[DATA FOR PROCESSING]

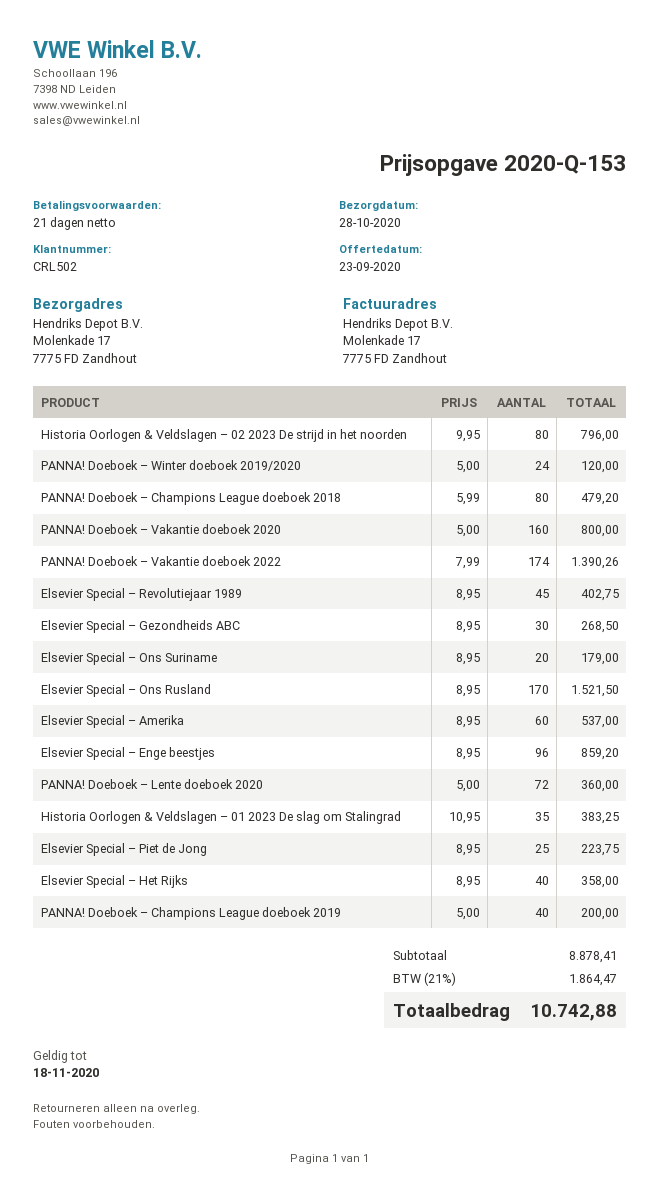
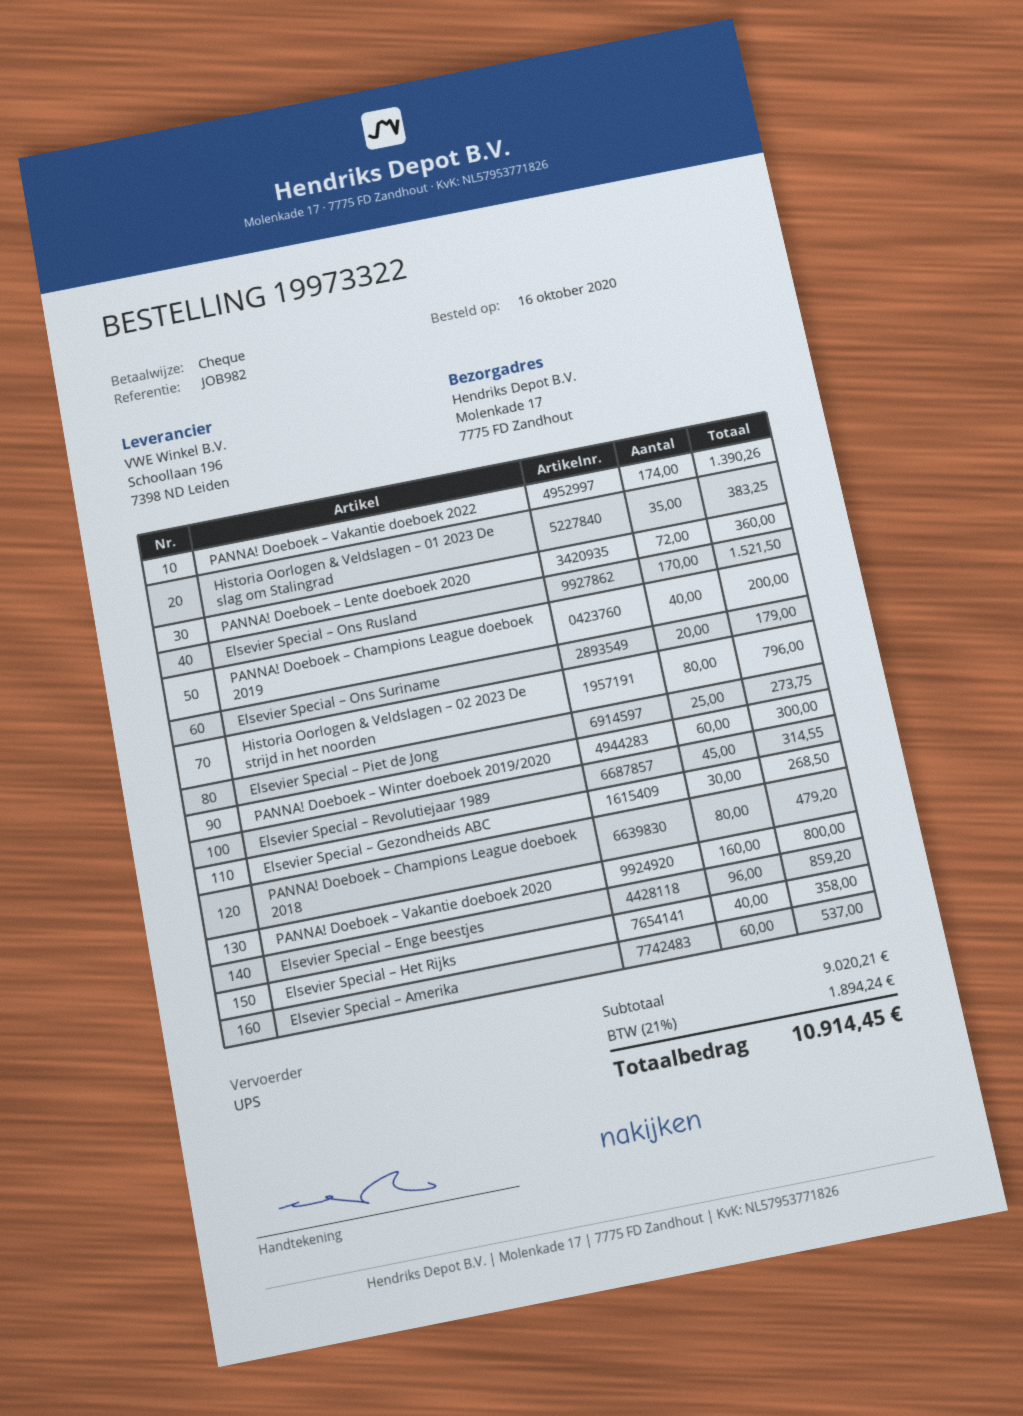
PANNA! Doeboek – Winter doeboek 2019/2020: 24 for 120.00 -> 60 for 300.00
Elsevier Special – Revolutiejaar 1989: 45 for 402.75 -> 45 for 314.55
Elsevier Special – Piet de Jong: 25 for 223.75 -> 25 for 273.75
subtotal: 8878.41 -> 9020.21
tax: 21% = 1864.47 -> 21% = 1894.24
total: 10742.88 -> 10914.45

[/DATA FOR PROCESSING]

* ACTIVITY: Leave out the pictures and retype every line above exactly.

* OUTPUT OF THE TASK:
PANNA! Doeboek – Winter doeboek 2019/2020: 24 for 120.00 -> 60 for 300.00
Elsevier Special – Revolutiejaar 1989: 45 for 402.75 -> 45 for 314.55
Elsevier Special – Piet de Jong: 25 for 223.75 -> 25 for 273.75
subtotal: 8878.41 -> 9020.21
tax: 21% = 1864.47 -> 21% = 1894.24
total: 10742.88 -> 10914.45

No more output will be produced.